EXERCISE GOAL ::
No pictures belong in the copy. Retype exactly, and only, the stretch of lines below from the one with "(1105, 818) none" through the one with "[152,189,192,198] and 3rd -> (840, 436) none".
══════
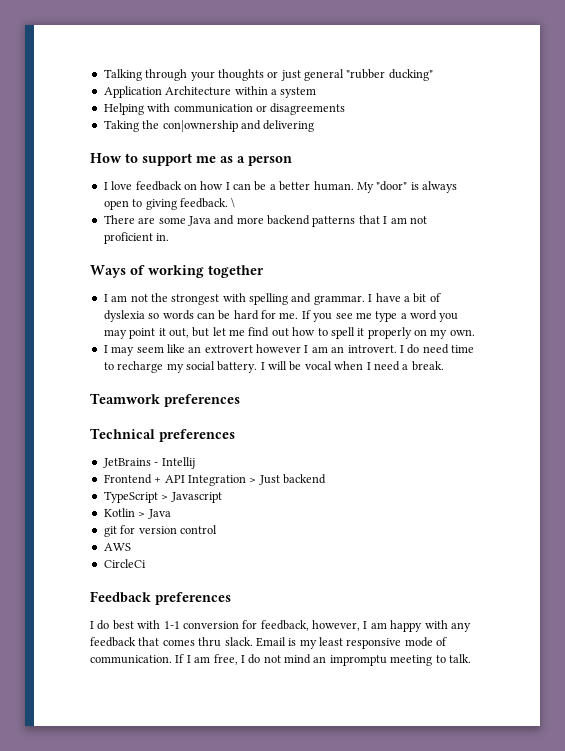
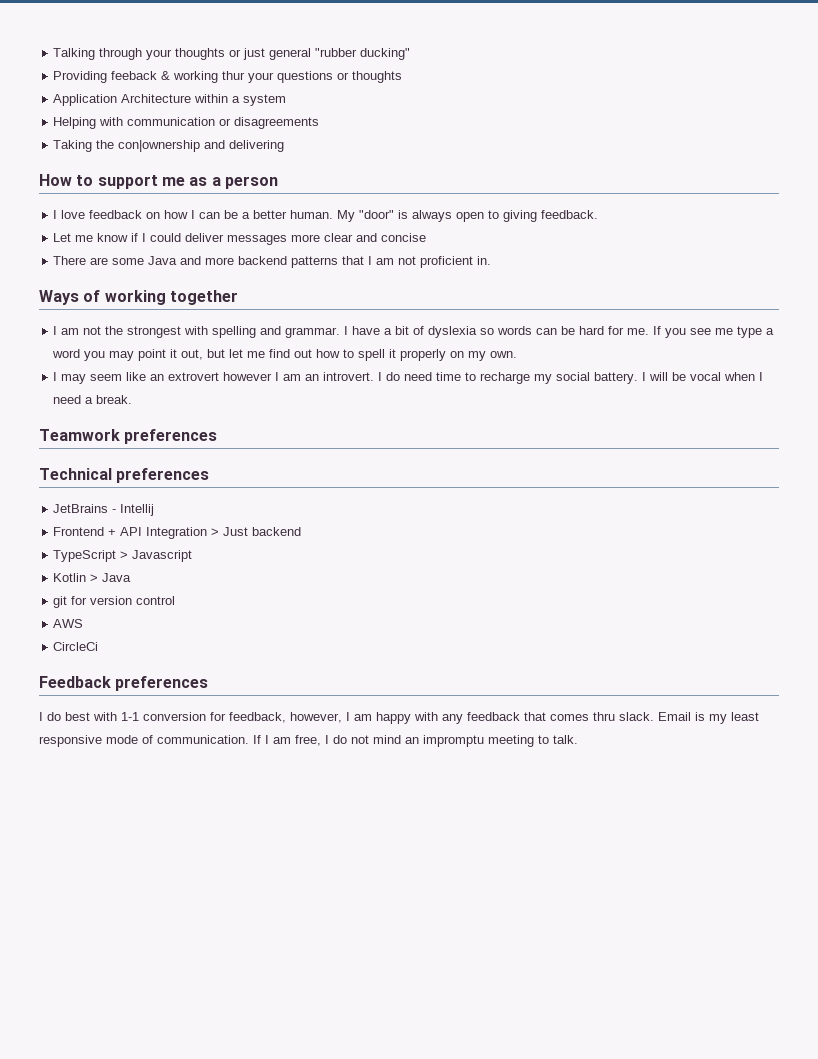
(433, 75) none -> [53,71,403,83] // Providing feeback & working thur your questions or thoughts
[231,197,236,208] \ -> [53,233,427,245] // Let me know if I could deliver messages more clear and concise

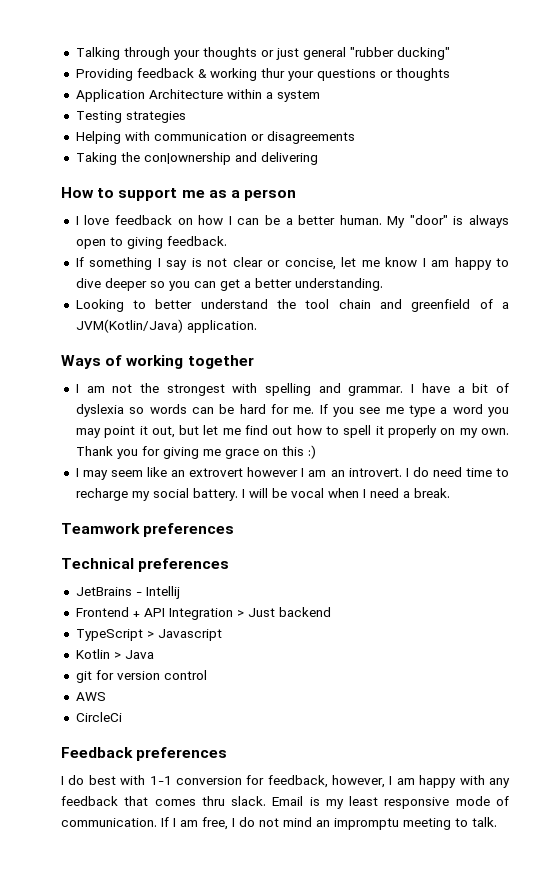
[111,71,158,80] feeback -> [136,68,194,78] feedback
(287, 100) none -> [75,111,186,123] // Testing strategies
[53,233,427,245] [53,256,492,268] Let me know if I could deliver messages more clear and concise // There are some Java and more backend patterns that I am not proficient in. -> [75,257,510,270] [75,278,383,291] [75,299,509,312] [75,319,257,333] If something I say is not clear or concise, let me know I am happy to dive deeper so you can get a better understanding. // Looking to better understand the tool chain and greenfield of a JVM(Kotlin/Java) application.
(518, 354) none -> [75,445,316,459] Thank you for giving me grace on this :)

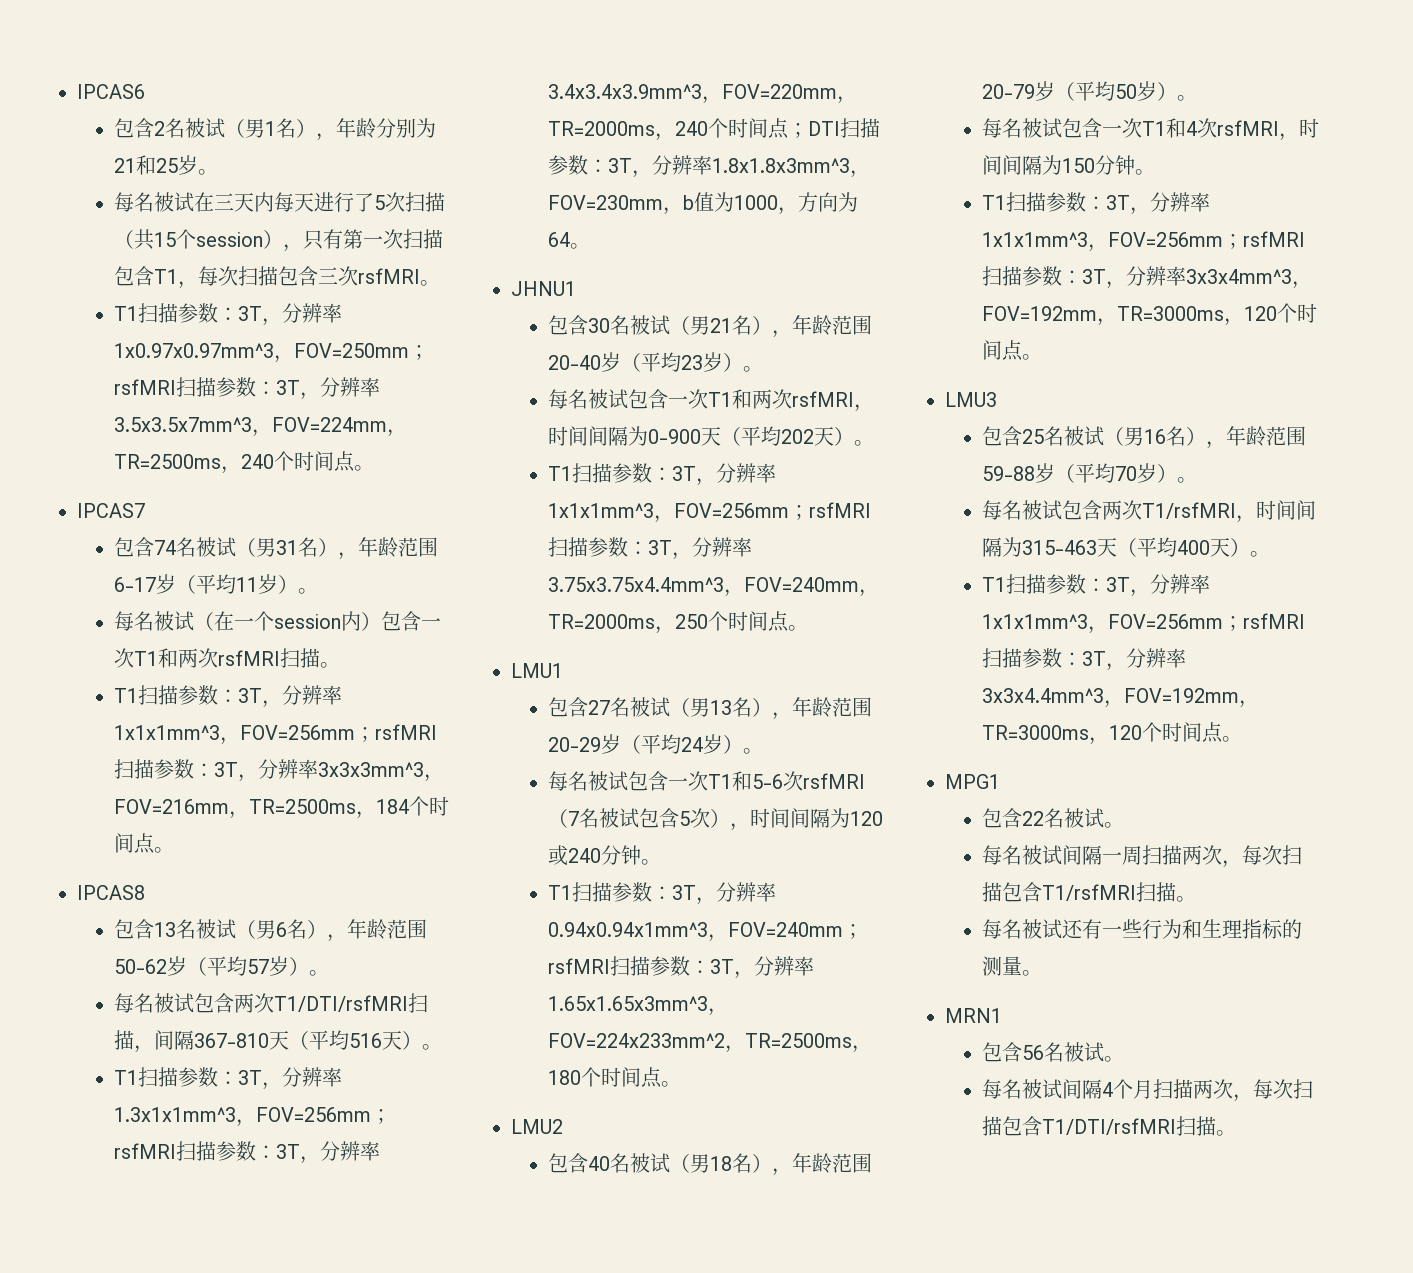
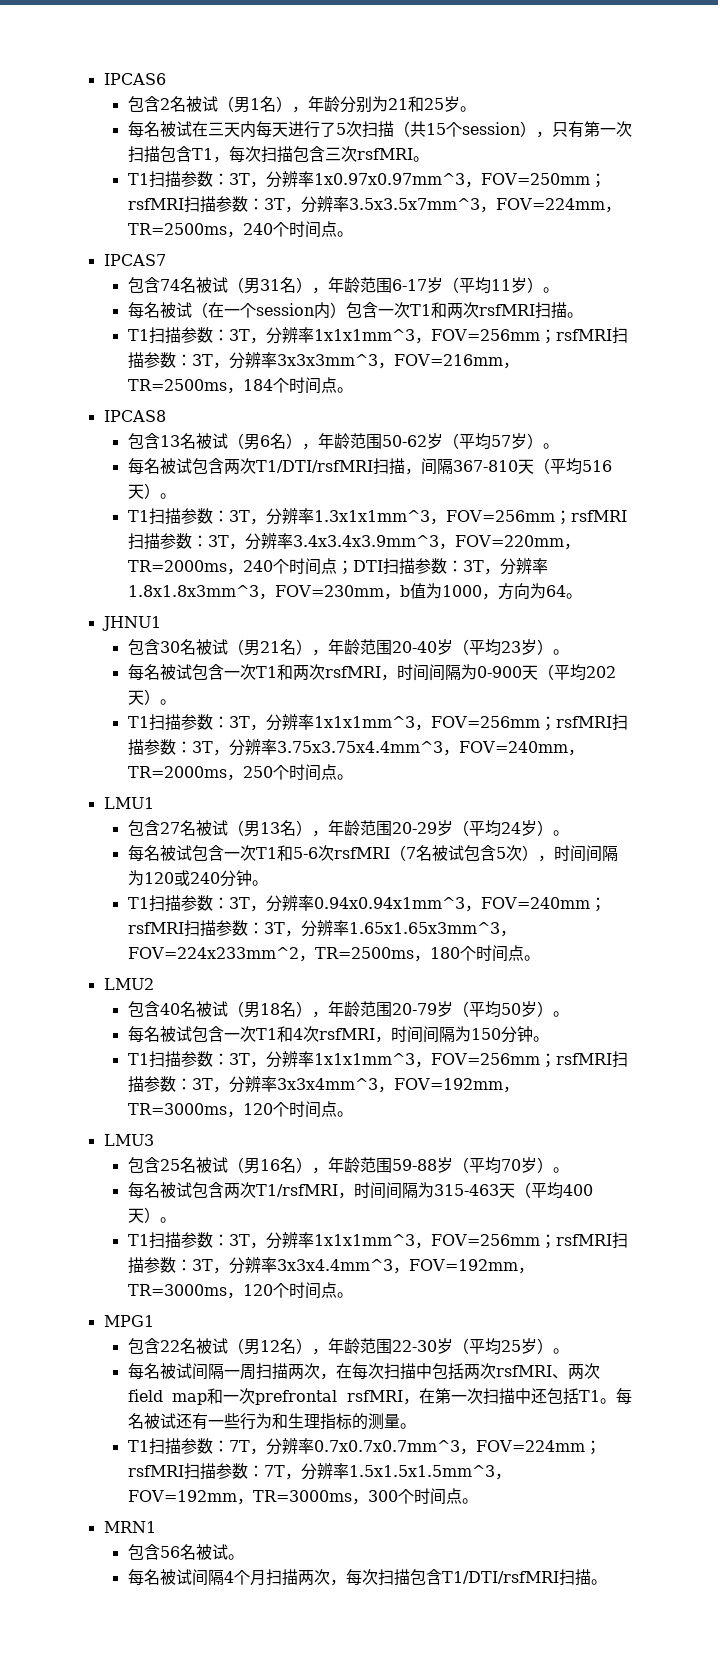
(1105, 818) none -> [227,1338,553,1355] （男12名），年龄范围22-30岁（平均25岁）
[1242,845,1303,865] [982,882,1197,902] 每次扫描包含T1/rsfMRI扫描。 // -> [335,1363,600,1380] [127,1388,616,1405] 在每次扫描中包括两次rsfMRI、两次field map和一次prefrontal rsfMRI，在第一次扫描中还包括T1。
(1043, 973) none -> [127,1438,601,1455] [127,1463,511,1480] [127,1488,478,1505] // T1扫描参数：7T，分辨率0.7x0.7x0.7mm^3，FOV=224mm；rsfMRI扫描参数：7T，分辨率1.5x1.5x1.5mm^3，FOV=192mm，TR=3000ms，300个时间点。

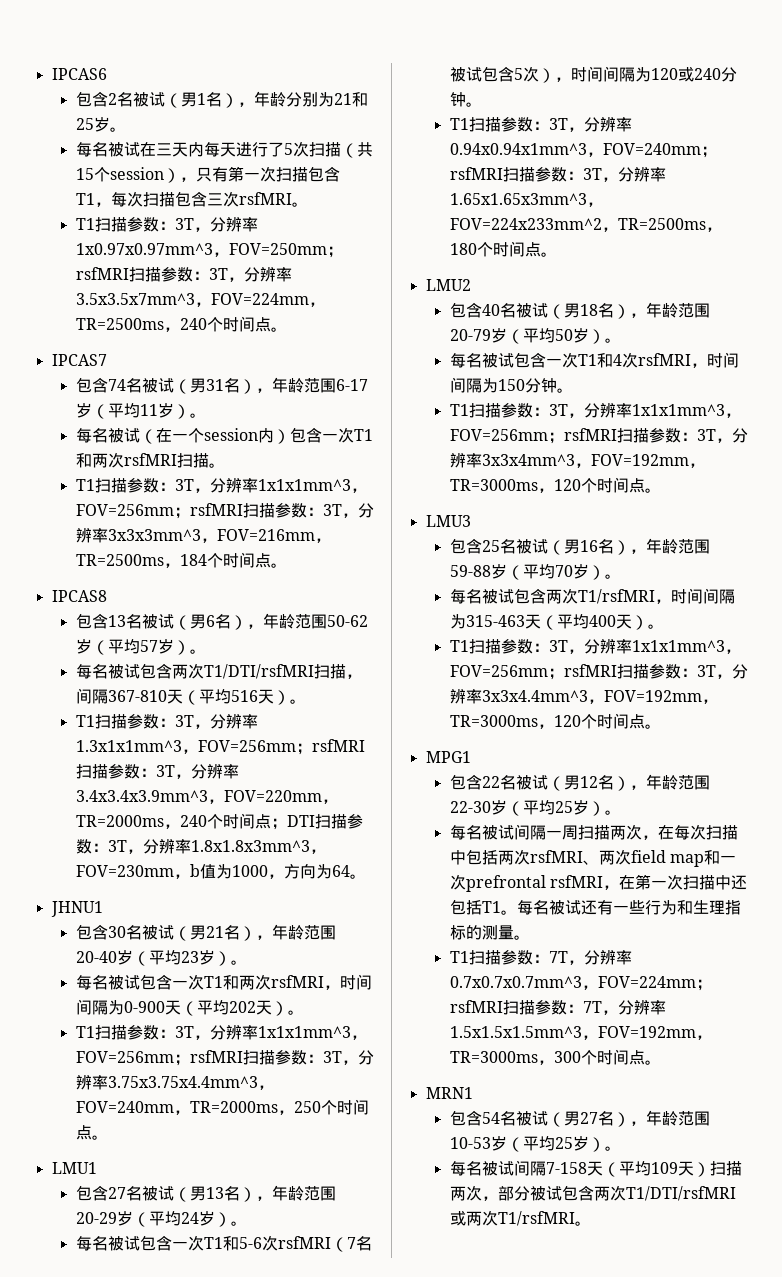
[159,1544,244,1560] [127,1569,591,1586] 56名被试。 // 每名被试间隔4个月扫描两次，每次扫描包含T1/DTI/rsfMRI扫描 -> [481,1110,710,1127] [449,1136,621,1152] [449,1160,742,1177] [449,1185,736,1201] [449,1210,575,1226] 54名被试（男27名），年龄范围10-53岁（平均25岁）。 // 每名被试间隔7-158天（平均109天）扫描两次，部分被试包含两次T1/DTI/rsfMRI或两次T1/rsfMRI

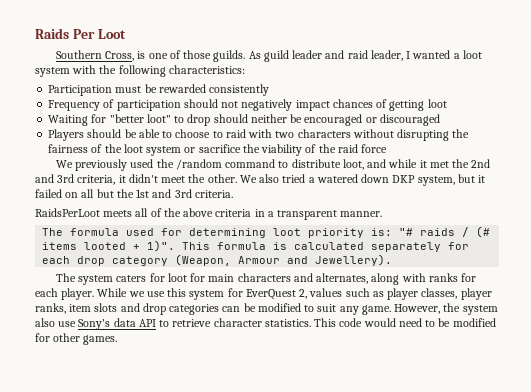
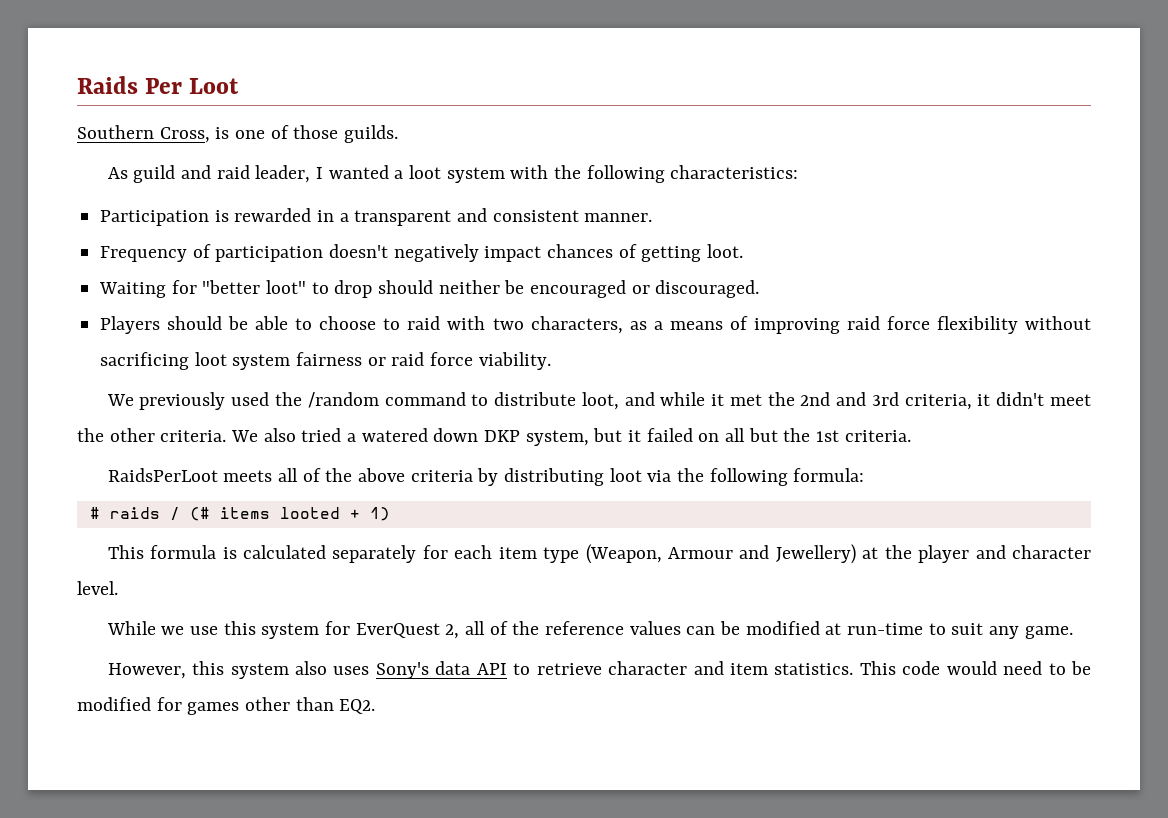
(246, 56) none -> (399, 134) //
[292,50,323,59] leader -> (176, 174) none
[115,84,270,96] must be rewarded consistently -> [214,208,653,226] is rewarded in a transparent and consistent manner.
[183,99,239,108] should not -> [329,244,389,258] doesn't
[427,99,447,108] loot -> [707,244,744,258] loot.
[379,114,440,126] discouraged -> [655,280,760,298] discouraged.
[297,129,470,141] [48,144,388,156] characters without disrupting the fairness of the loot system or sacrifice the viability of the raid force -> [530,316,1091,334] [100,352,551,370] characters, as a means of improving raid force flexibility without sacrificing loot system fairness or raid force viability.
[207,174,237,183] other. -> [109,428,227,442] other criteria.
[152,189,192,198] and 3rd -> (840, 436) none
[254,209,383,220] [42,228,414,238] in a transparent manner. // The formula used for determining loot priority is: "# -> [477,468,865,486] [89,507,100,519] by distributing loot via the following formula: // #
[147,240,176,252] 1)". -> [369,507,390,521] 1) //
[77,256,169,266] drop category -> [498,547,580,563] item type
[315,254,393,266] [56,273,477,285] [35,288,95,300] Jewellery). // The system caters for loot for main characters and alternates, along with ranks for each player. -> [775,544,1092,564] [77,581,118,595] Jewellery) at the player and character level. //
[309,288,492,300] [35,303,220,315] values such as player classes, player ranks, item slots and drop categories -> [465,621,681,635] all of the reference values
(301, 307) none -> [825,623,924,635] at run-time
[394,303,461,314] However, the -> [107,661,225,679] // However, this
[58,321,77,327] use -> [333,666,370,675] uses
(262, 322) none -> [693,661,768,675] and item
[53,333,118,345] other games. -> [187,697,376,715] games other than EQ2.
══════
ANSWER TO THE EXERCISE ::
(1105, 818) none -> [227,1338,553,1355] （男12名），年龄范围22-30岁（平均25岁）
[1242,845,1303,865] [982,882,1197,902] 每次扫描包含T1/rsfMRI扫描。 // -> [335,1363,600,1380] [127,1388,616,1405] 在每次扫描中包括两次rsfMRI、两次field map和一次prefrontal rsfMRI，在第一次扫描中还包括T1。
(1043, 973) none -> [127,1438,601,1455] [127,1463,511,1480] [127,1488,478,1505] // T1扫描参数：7T，分辨率0.7x0.7x0.7mm^3，FOV=224mm；rsfMRI扫描参数：7T，分辨率1.5x1.5x1.5mm^3，FOV=192mm，TR=3000ms，300个时间点。

[159,1544,244,1560] [127,1569,591,1586] 56名被试。 // 每名被试间隔4个月扫描两次，每次扫描包含T1/DTI/rsfMRI扫描 -> [481,1110,710,1127] [449,1136,621,1152] [449,1160,742,1177] [449,1185,736,1201] [449,1210,575,1226] 54名被试（男27名），年龄范围10-53岁（平均25岁）。 // 每名被试间隔7-158天（平均109天）扫描两次，部分被试包含两次T1/DTI/rsfMRI或两次T1/rsfMRI

(246, 56) none -> (399, 134) //
[292,50,323,59] leader -> (176, 174) none
[115,84,270,96] must be rewarded consistently -> [214,208,653,226] is rewarded in a transparent and consistent manner.
[183,99,239,108] should not -> [329,244,389,258] doesn't
[427,99,447,108] loot -> [707,244,744,258] loot.
[379,114,440,126] discouraged -> [655,280,760,298] discouraged.
[297,129,470,141] [48,144,388,156] characters without disrupting the fairness of the loot system or sacrifice the viability of the raid force -> [530,316,1091,334] [100,352,551,370] characters, as a means of improving raid force flexibility without sacrificing loot system fairness or raid force viability.
[207,174,237,183] other. -> [109,428,227,442] other criteria.
[152,189,192,198] and 3rd -> (840, 436) none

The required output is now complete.